The workforce on Curtis Island has halved from a peak of 14,500 at the end of last year and will keep falling into 2016 as the three facilities move into full operation, according to Bechtel. The plants have employed more than 26,000 people over the past five years, everyone from welders to crane operators and boilermakers. About 2,000 workers have gone from the island to Chevron’s Wheatstone project in Western Australia, which is still under construction. But the last of Australia’s giant LNG plants could be done by 2017.

 

 

 

Yergin says oil markets will begin to balance by 2017

 

(CNBC; Dec. 4) - The next two quarters will be tough on crude prices, but 2016 will be a year of transition for oil markets, IHS Vice Chairman Dan Yergin said Dec. 4. Yergin told CNBC's “Squawk Box” that he expects oil markets to begin to balance next year or in 2017. "The oil market can't stay low like this because you're not going to have the investment you need," he said." "By 2020, the world oil market is going to need another 7 million barrels a day of production."

 

"Right now, the whole mantra is slow down, postpone, cancel projects," he added.

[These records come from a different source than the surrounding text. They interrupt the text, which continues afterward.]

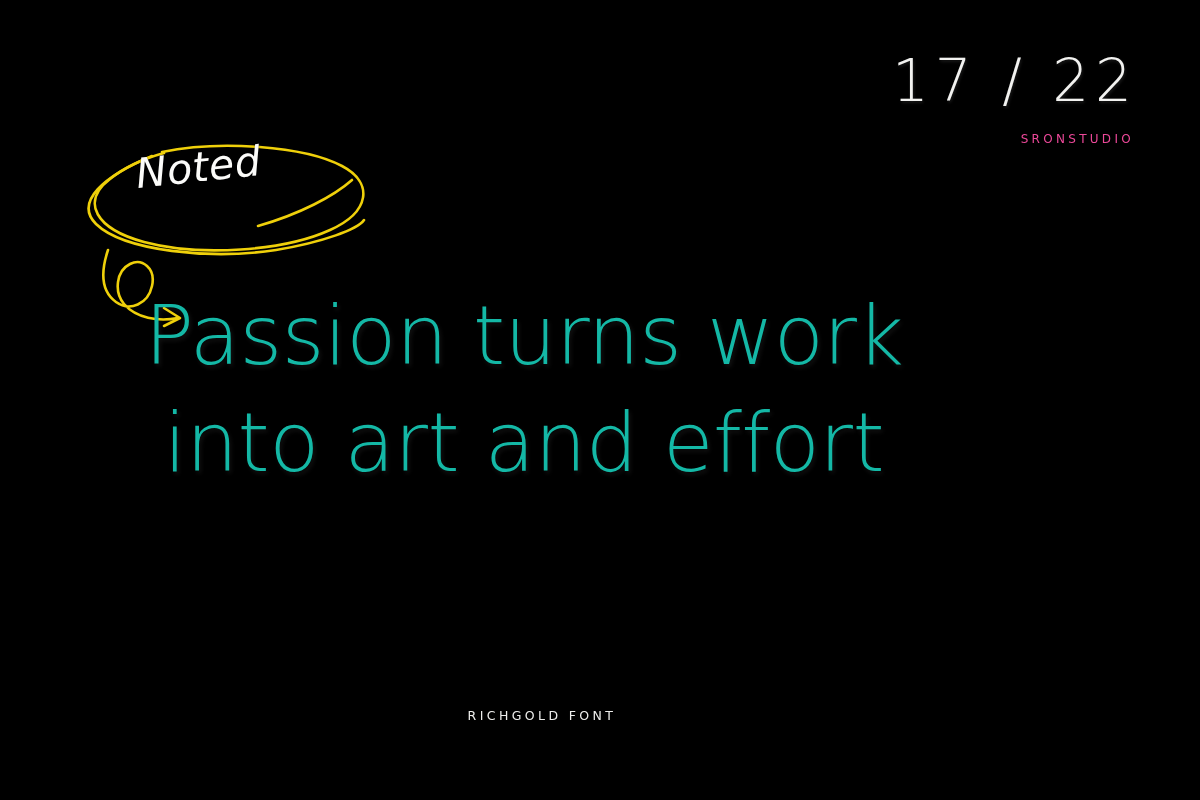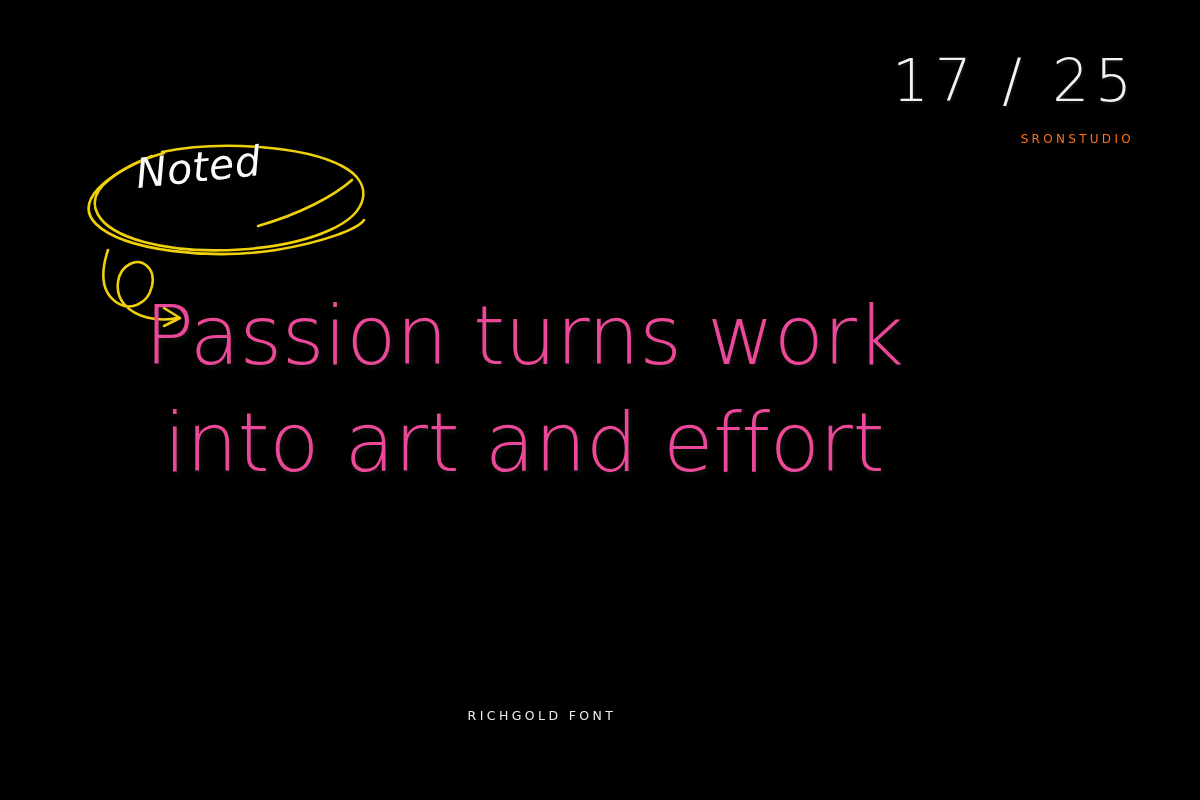--- a/index.html
+++ b/index.html
@@ -117,7 +117,7 @@
 <div id="poster">
 
   <div class="header-block">
-    <div class="page-counter">17 / 25</div>
+    <div class="page-counter">17 / 22</div>
     <div class="studio-name">SRONSTUDIO</div>
   </div>
 

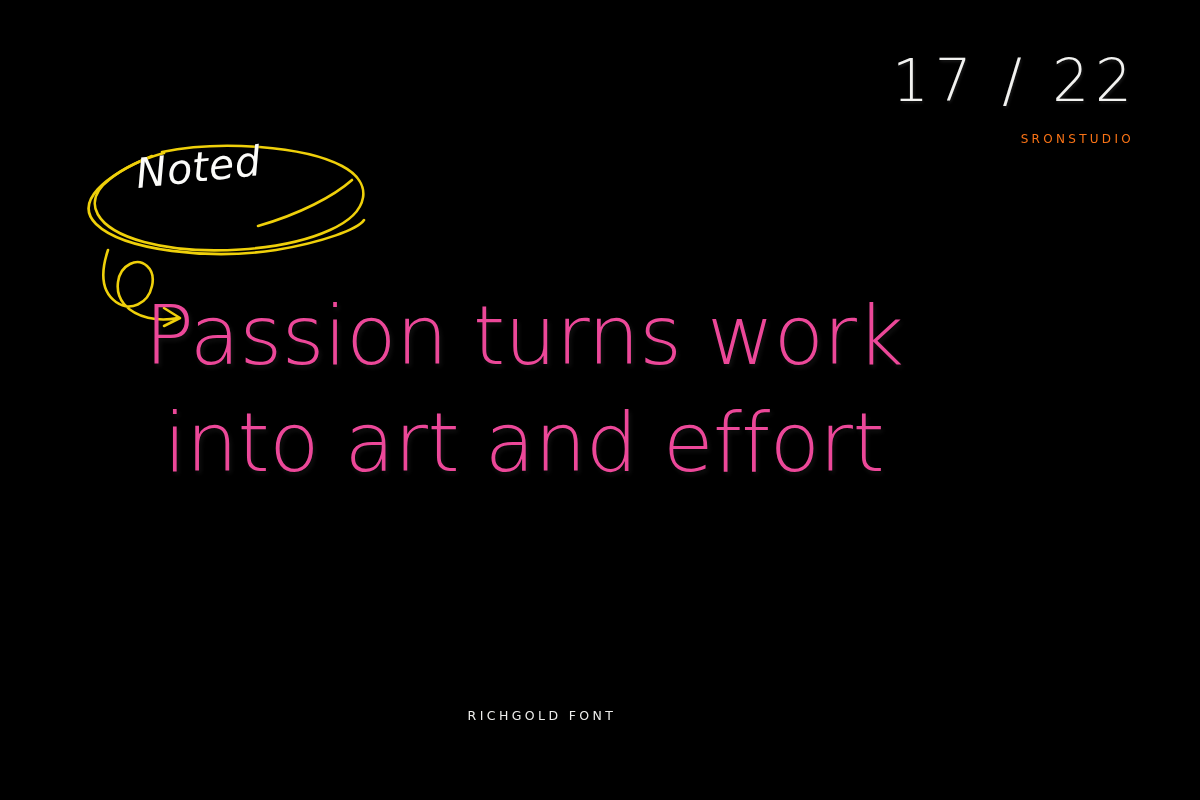--- a/index.html
+++ b/index.html
@@ -42,7 +42,7 @@
     font-weight: 400;
     font-size: 12px;
     letter-spacing: 3.3px;
-    color: #f97316;
+    color: #ec4899;
     white-space: nowrap;
   }
 

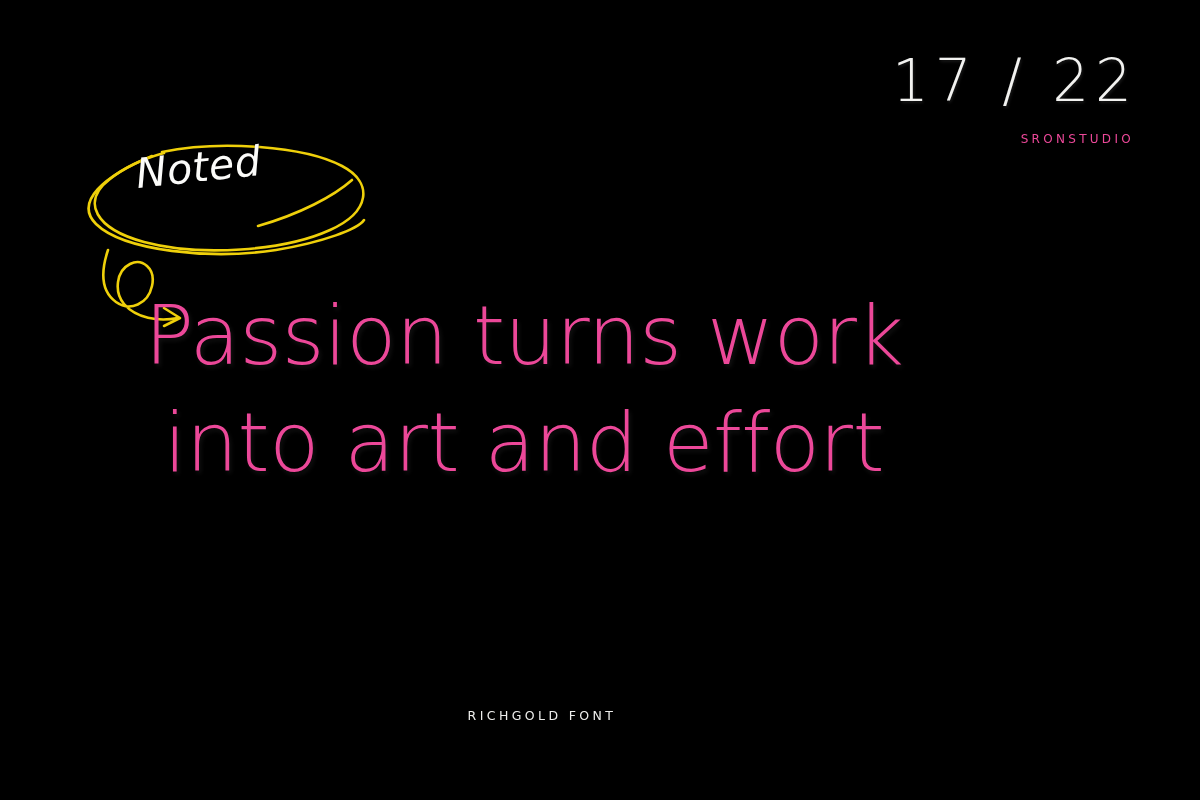--- a/index.html
+++ b/index.html
@@ -89,7 +89,7 @@
     font-size: 82px;
     line-height: 1.30;
     letter-spacing: -0.5px;
-    color: #ec4899;
+    color: #14b8a6;
     text-shadow: 2px 3px 4px rgba(255,255,255,0.07);
   }
   .headline .line {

Multinational energy companies and U.S. shale oil producers have slashed capital spending in order to protect their balance sheets as their revenues plummet and cash flow dries up. Crude prices began to sink from historic highs last fall, and the downturn accelerated after OPEC announced it would not cut supply to balance oil markets.

 

Despite expectations that high-priced U.S. crude production would collapse at $70 a barrel, U.S. producers can perform well at $55 to $60. However, current prices in the $40 to $50 range are creating "great pain," Yergin said. Kurt Hallead, co-head of energy research at RBC Capital Markets, said oil prices may be range-bound for years. The market could perform like it did 1991 to 1994, “where you had about a three-year period of capacity absorption before the supply and demand lines kind of crossed again," he said. In his scenario, prices would move up and down between $40 and $60 per barrel.